> _WHAT YOU SHOULD DO_: Using the data below, copy each line that includes the word "ΔΙΑΖ".

(Revision comparison data)
+ + + + + + +
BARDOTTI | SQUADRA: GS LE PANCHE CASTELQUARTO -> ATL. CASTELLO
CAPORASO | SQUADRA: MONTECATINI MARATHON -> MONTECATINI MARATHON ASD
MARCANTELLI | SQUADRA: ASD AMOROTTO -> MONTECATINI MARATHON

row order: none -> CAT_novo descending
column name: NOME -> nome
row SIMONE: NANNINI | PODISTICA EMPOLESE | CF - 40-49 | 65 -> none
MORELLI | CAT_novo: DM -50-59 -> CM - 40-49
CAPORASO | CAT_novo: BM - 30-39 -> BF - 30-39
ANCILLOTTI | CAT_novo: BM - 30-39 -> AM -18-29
+ + + + + + +
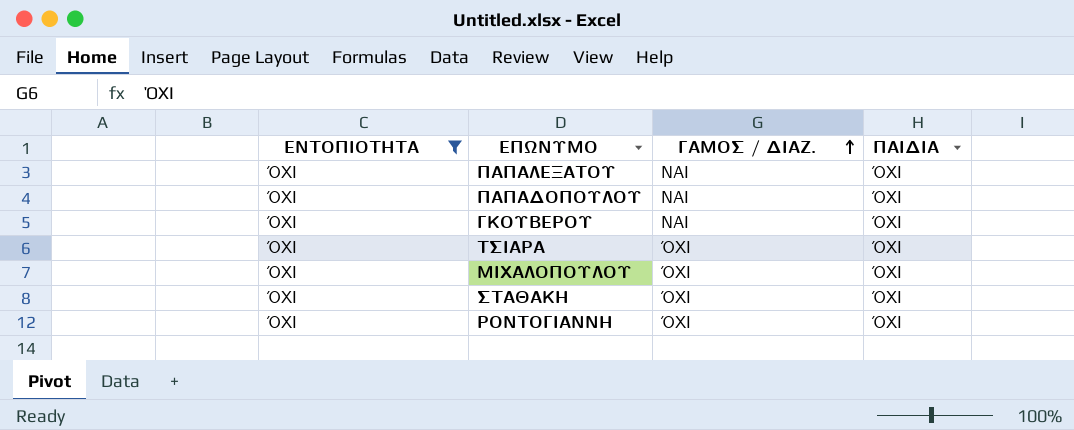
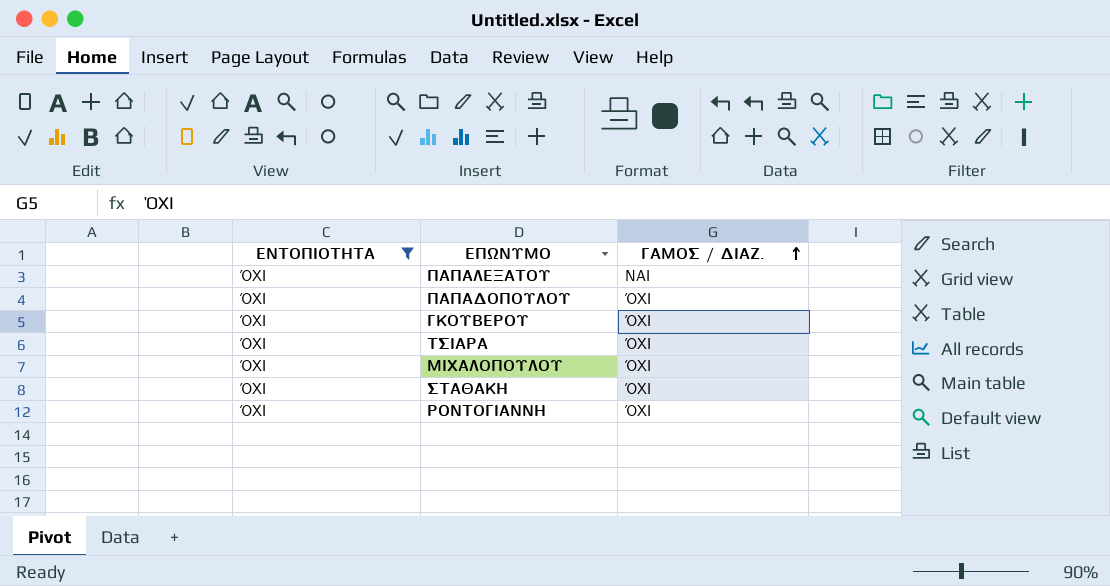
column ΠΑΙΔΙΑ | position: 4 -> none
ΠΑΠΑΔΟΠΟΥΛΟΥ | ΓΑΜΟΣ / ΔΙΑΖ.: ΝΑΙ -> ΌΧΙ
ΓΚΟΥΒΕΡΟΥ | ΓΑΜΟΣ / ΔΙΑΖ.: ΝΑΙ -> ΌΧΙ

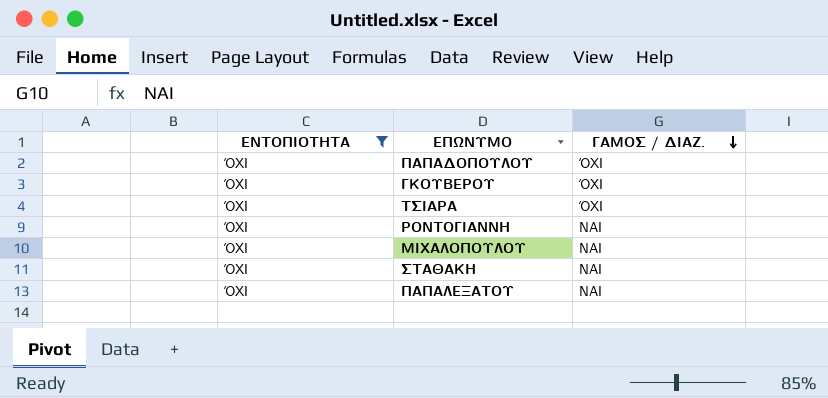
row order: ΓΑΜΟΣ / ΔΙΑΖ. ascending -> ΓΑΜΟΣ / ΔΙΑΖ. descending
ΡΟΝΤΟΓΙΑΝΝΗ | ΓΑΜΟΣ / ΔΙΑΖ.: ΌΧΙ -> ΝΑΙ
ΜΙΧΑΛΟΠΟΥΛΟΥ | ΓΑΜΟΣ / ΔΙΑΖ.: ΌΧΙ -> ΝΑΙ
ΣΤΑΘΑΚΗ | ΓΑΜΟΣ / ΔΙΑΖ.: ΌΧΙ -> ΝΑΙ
+ + + + + + +
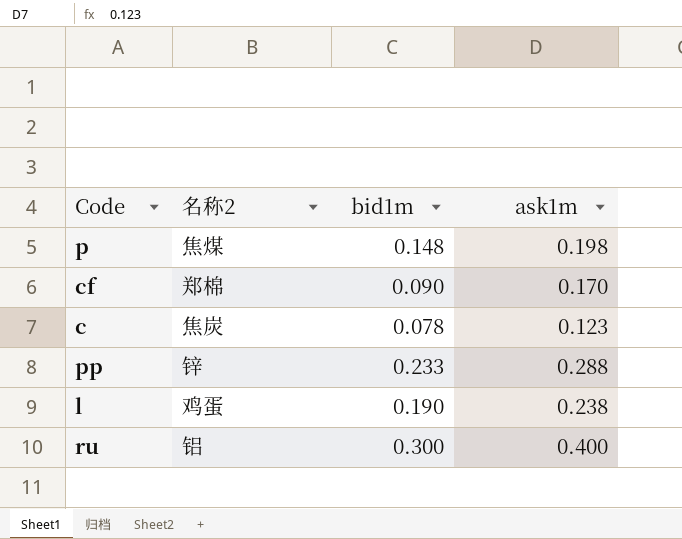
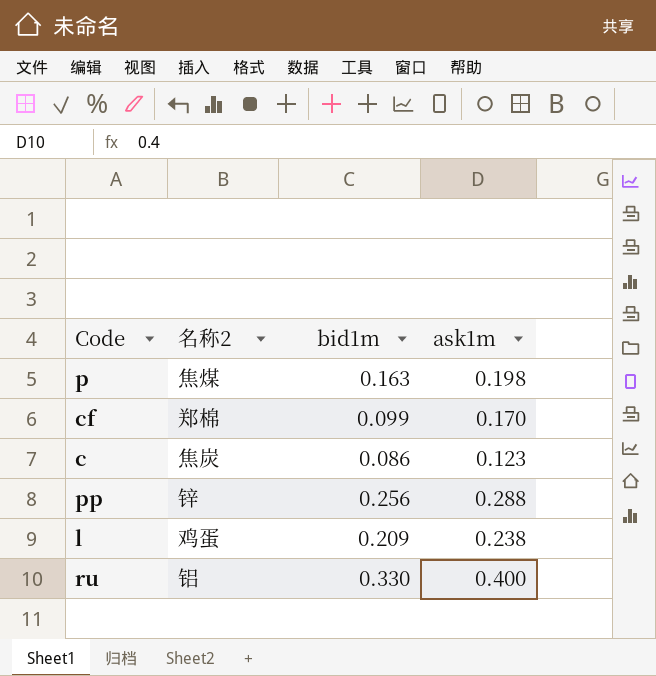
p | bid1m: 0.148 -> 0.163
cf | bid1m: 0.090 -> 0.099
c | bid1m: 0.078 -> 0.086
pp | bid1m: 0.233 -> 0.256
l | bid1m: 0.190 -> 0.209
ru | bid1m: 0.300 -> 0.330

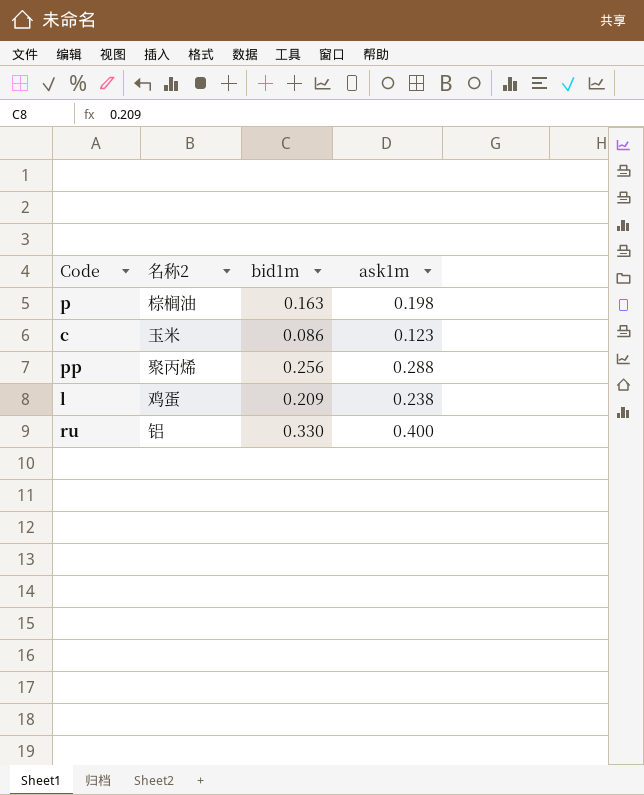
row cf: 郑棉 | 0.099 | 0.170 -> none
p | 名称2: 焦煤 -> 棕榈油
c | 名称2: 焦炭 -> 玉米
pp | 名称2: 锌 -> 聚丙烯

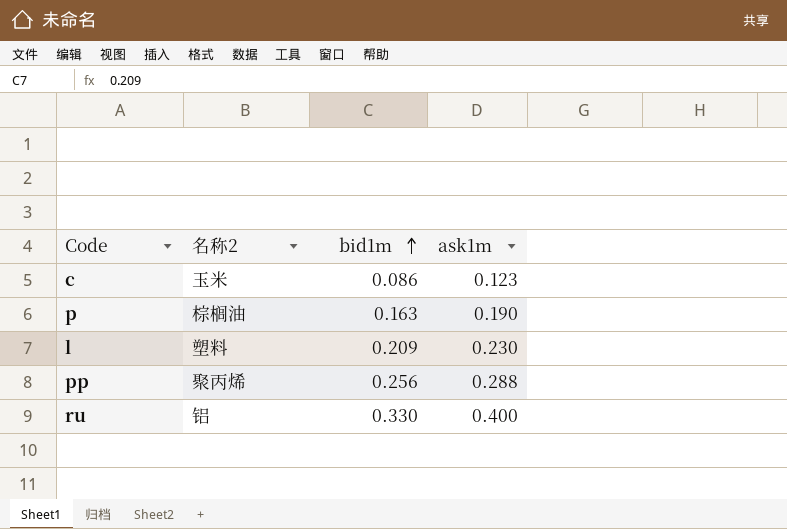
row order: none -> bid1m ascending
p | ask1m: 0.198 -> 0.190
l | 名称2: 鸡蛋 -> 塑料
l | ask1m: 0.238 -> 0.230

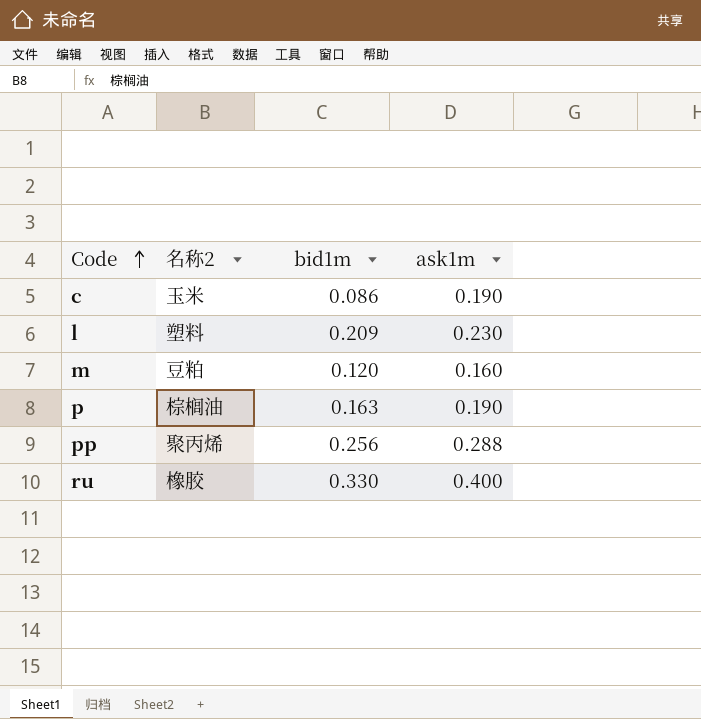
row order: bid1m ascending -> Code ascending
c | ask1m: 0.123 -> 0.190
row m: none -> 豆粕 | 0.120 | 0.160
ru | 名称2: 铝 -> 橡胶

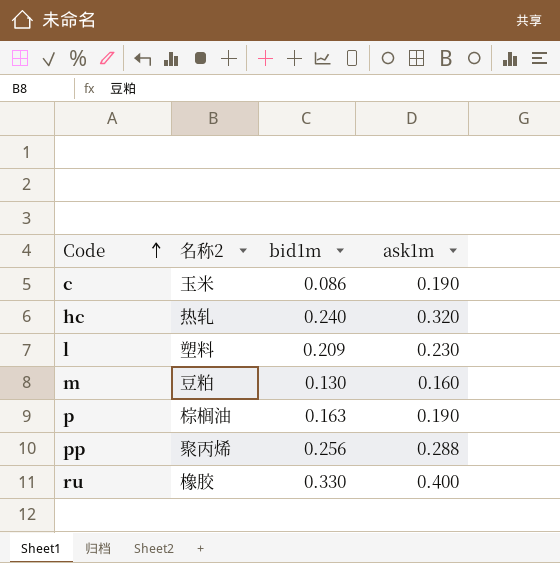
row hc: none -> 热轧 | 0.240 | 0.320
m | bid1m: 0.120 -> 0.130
+ + + + + + +
> _OUTPUT_:
ΠΑΠΑΔΟΠΟΥΛΟΥ | ΓΑΜΟΣ / ΔΙΑΖ.: ΝΑΙ -> ΌΧΙ
ΓΚΟΥΒΕΡΟΥ | ΓΑΜΟΣ / ΔΙΑΖ.: ΝΑΙ -> ΌΧΙ
row order: ΓΑΜΟΣ / ΔΙΑΖ. ascending -> ΓΑΜΟΣ / ΔΙΑΖ. descending
ΡΟΝΤΟΓΙΑΝΝΗ | ΓΑΜΟΣ / ΔΙΑΖ.: ΌΧΙ -> ΝΑΙ
ΜΙΧΑΛΟΠΟΥΛΟΥ | ΓΑΜΟΣ / ΔΙΑΖ.: ΌΧΙ -> ΝΑΙ
ΣΤΑΘΑΚΗ | ΓΑΜΟΣ / ΔΙΑΖ.: ΌΧΙ -> ΝΑΙ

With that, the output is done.